On 03/08/13 04:35, Kevin O'Connor wrote:
On Thu, Mar 07, 2013 at 09:43:04AM +0100, Aurelien Jarno wrote:
On Wed, Mar 06, 2013 at 07:53:51PM -0500, Kevin O'Connor wrote:
That change is definitely just build related - I don't see how it could impact the final SeaBIOS binary. How did you conclude that this commit is what fixes the issue?
I did a git bisect to find the commit fixing the issue. Then, as I was not believing the result, I tried the following sequence a dozen of times (for some unknown reasons the FreeBSD install CD doesn't exhibit the issue, so I used the Debian GNU/kFreeBSD installer):
[...]
Thanks for the detailed bug report. Here's what I see going on:
the SeaBIOS 4219149a commit does change the resulting binary ever so slightly - the src/virtio_ring.c code has a reference to __FILE__ (the only code in SeaBIOS that does that), and due to slightly different build rules in this commit it evaluates to a slightly different string.

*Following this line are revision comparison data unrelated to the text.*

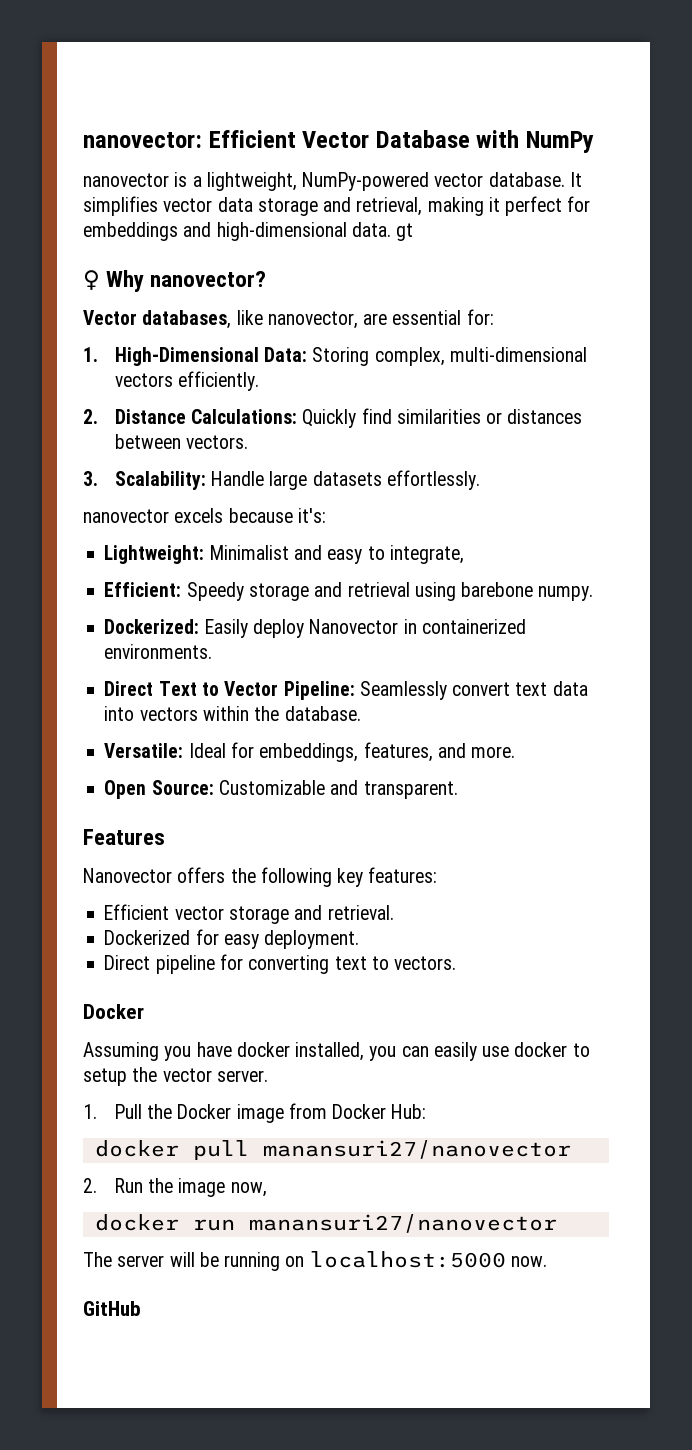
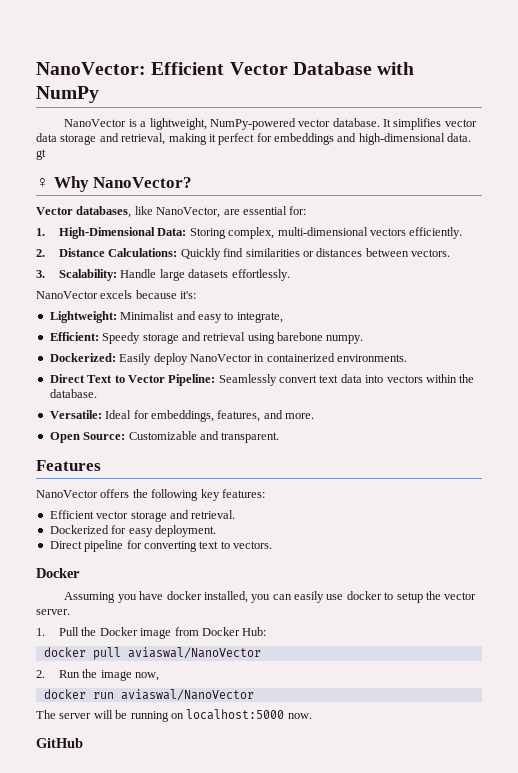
- nanovector: Efficient Vector Database with NumPy
+ NanoVector: Efficient Vector Database with NumPy
- nanovector is a lightweight, NumPy-powered vector database.
+ NanoVector is a lightweight, NumPy-powered vector database.
- ♀ Why nanovector?
+ ♀ Why NanoVector?
- Vector databases, like nanovector, are essential for:
+ Vector databases, like NanoVector, are essential for:
- nanovector excels because it's:
+ NanoVector excels because it's:
- Dockerized: Easily deploy Nanovector in containerized environments.
+ Dockerized: Easily deploy NanoVector in containerized environments.
- Nanovector offers the following key features:
+ NanoVector offers the following key features:
- docker pull manansuri27/nanovector
+ docker pull aviaswal/NanoVector
- docker run manansuri27/nanovector
+ docker run aviaswal/NanoVector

the freebsd crash has nothing to do with 4219149a or src/virtio_ring.c - instead, random changes in the seabios binary layout can cause (or avoid) the crash. You can see this in action by modifying seabios to have higher debug levels, commenting out code, adding dprintf statements, etc.
the crash happens when freebsd attempts to emulate the bios code (!) in order to determine the keyboard typematic rate (!). (See sys/dev/atkbdc/atkbd.c.) Since SeaBIOS doesn't support the typematic callback rate (int 0x16 ax=0x0306) this doesn't actually achieve anything in practice were the call to not crash. However, a crash does (sometimes) result.
the freebsd x86bios_get_pages() code is buggy (See sys/compat/x86bios/x86bios.c). It attempts to check that its x86 emulater (!) doesn't access a page it hasn't mapped. However, it does not check for the case where a two byte access spans two pages. If the first page is mapped, but the second is not - splat. The crash I've seen in QEMU had a two byte access to 0xffffff8000015fff with the fault at 0xffffff8000016000.
I have not been able to determine why an attempt was made to access a non-mapped page. My best guess is that the x86emu code (!) goes off the deep-end in all cases - just some cases lead it to the bug above and other cases lead it to a more friendly termination. (Recall that SeaBIOS doesn't support the typematic call anyway.) It should be possible to track this down by adding debug statements to the freebsd code if anyone is familiar with the freebsd kernel compile-deploy-run cycle.
Great analysis!
Laszlo (sorry for the noise)